Explanation of estimating and visualizing CFEP; the x-coordinate reflects the linear combination of features with non-zero loadings for \(g_1\), and the y-coordinate reflects the mean predictions \(\bar{\hat{y}}^{(i)}_{rep}\) for each observation i. The substitution of values for each observation is only done for features with non-zero loadings

figure b

In contrast to PDP or totalvis effect plots, CFEP produces a point cloud instead of a curve. The CFEP is, mathematically speaking, not a function, since points on the x-axis correspond to linear projections of features within a group. A point z on the x-axis can have multiple combinations of features, which lead to z and have different mean predictions on the y-axis. However, we now have the possibility to interpret the shape of the point cloud and can draw conclusions about the behavior of the mean prediction of the model regarding a linear combination of features of interest.

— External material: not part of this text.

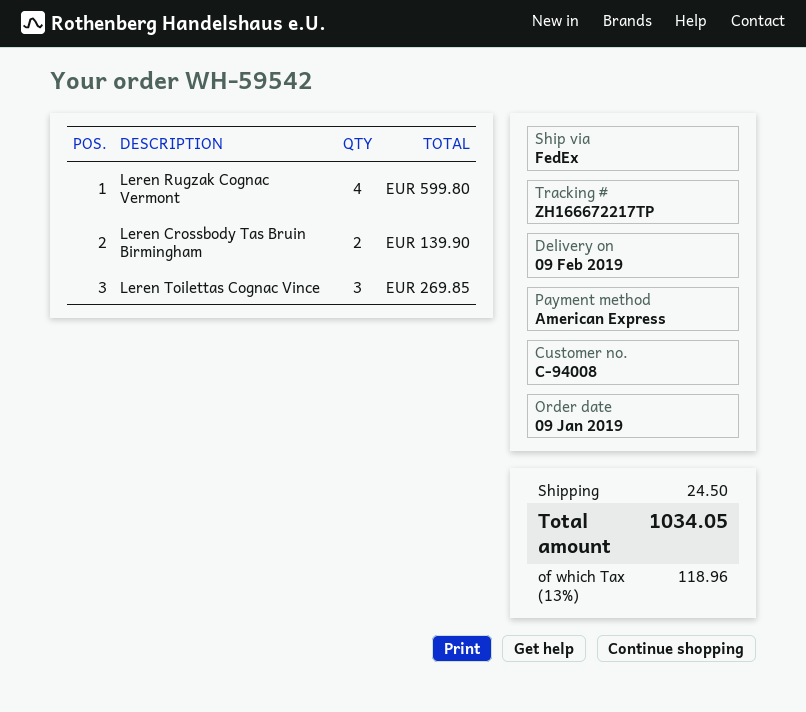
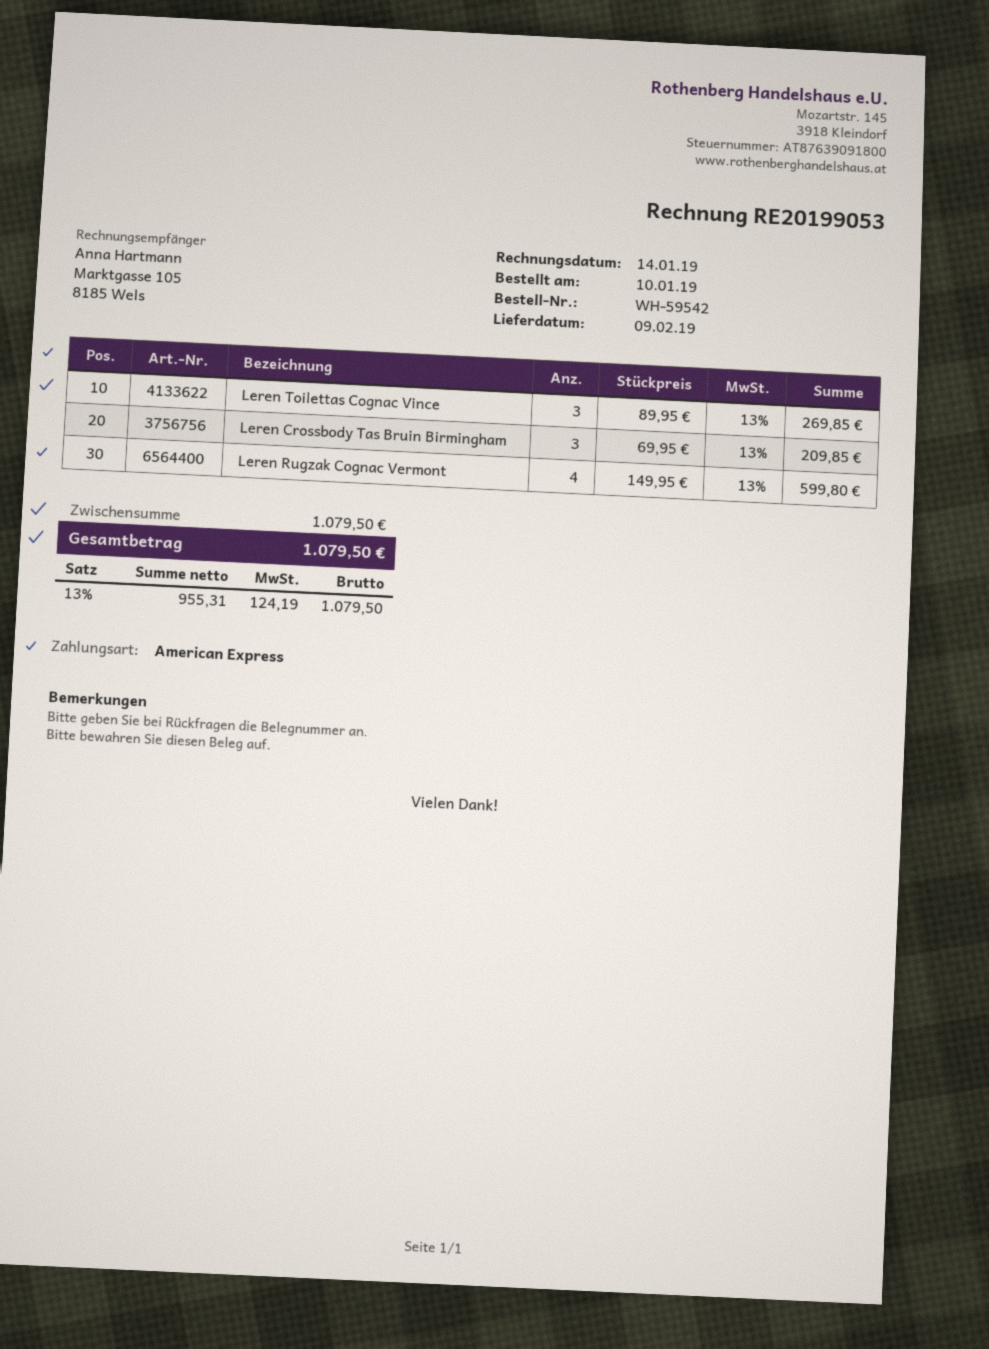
order date: 2019-01-09 -> 2019-01-10
Leren Crossbody Tas Bruin Birmingham: 2 for 139.90 -> 3 for 209.85
shipping: 24.50 -> none
tax: 13% = 118.96 -> 13% = 124.19
total: 1034.05 -> 1079.50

6.4 Experiments on supervised versus unsupervised dimension reduction

As discussed in Sect. 6.1, PCA might be the most popular dimension reduction method. However, since PCA is unsupervised, it does not account for the dependency between the feature space and the target variable. To evaluate the degree to which this drawback influences CFEP, we examine two regression problems on simulated data. The first is defined by a single underlying factor depending on a sparse set of features, which can be represented by a single principal component. The linear combination of this feature set is also linearly correlated with the target variable. The second regression problem contains two underlying factors that depend on two sparse sets of features. While the linear combination of the first feature set is also linearly correlated with the target, the second factor has a quadratic effect on \({\textbf{Y}}\). In both cases, we compare the usage of sparse supervised and unsupervised PCA (sparse SPCA and sparse PCA) as dimension reduction methods within CFEP and compare them to the totalvis effect plot. Here, we investigate if the respective dimension reduction method does correctly identify the sparse set of features for each group. Additionally, we determine how accurately we can predict the true underlying relationship between the linear combination of these features and the target variable. Since we simulated the data, we know the number of underlying factors (principal components).

6.4.1 One factor

In this example, we created a data matrix \({\textbf{X}}\) with 500 instances of 50 standard normally distributed features with decreasing correlations. Therefore, all features are generated as done in Sect. 5.2. The altering proportion \(\alpha \) is set to 0.2 for the first 10 features, to 0.4 for the next 10 features, and to 1 for the last 10 features. Thus, while the first 10 features are highly correlated with each other, the last 10 features are approximately uncorrelated with each other. The sparse subgroup defined by the variable \({\textbf{Z}}\) is a linear combination of 5 features from \({\textbf{X}}\) and has itself a linear effect on the target variable \({\textbf{Y}}\):

$$\begin{aligned} {\textbf{Z}}&= {\textbf{X}}_5 - 2{\textbf{X}}_8 - 4{\textbf{X}}_{25} + 8{\textbf{X}}_{47} + 4{\textbf{X}}_{49}\\ {\textbf{Y}}&= {\textbf{Z}} + \epsilon , \quad \text {with} \quad \epsilon {\mathop {\sim }\limits ^{iid}} N(0,1). \end{aligned}$$

Hence, according to our notation, \(G_{{\textbf{Z}}}\) is defined by \(G_{{\textbf{Z}}} = \{5,8,25,47,49\}\), and thus, \(X_{G_Z}\) is the related subset of all features. We drew 100 samples and fitted a random forest with 2000 trees with each sample drawing. We used the 10-fold cross-validated results to perform sparse SPCA. For each dimension reduction method, we estimate \(\hat{{\textbf{Z}}}\) by summing up the (sparse) loading vector (estimated by the dimension reduction method) multiplied by the feature matrix \({\textbf{X}}\). Therefore, \({\textbf{X}}_{G_{\hat{{\textbf{Z}}}}}\) is defined by the received sparse feature set. The mean prediction \(\bar{\hat{{\textbf{Y}}}}_{rep}\) for the CFEP is calculated as described in Sect. 6.3.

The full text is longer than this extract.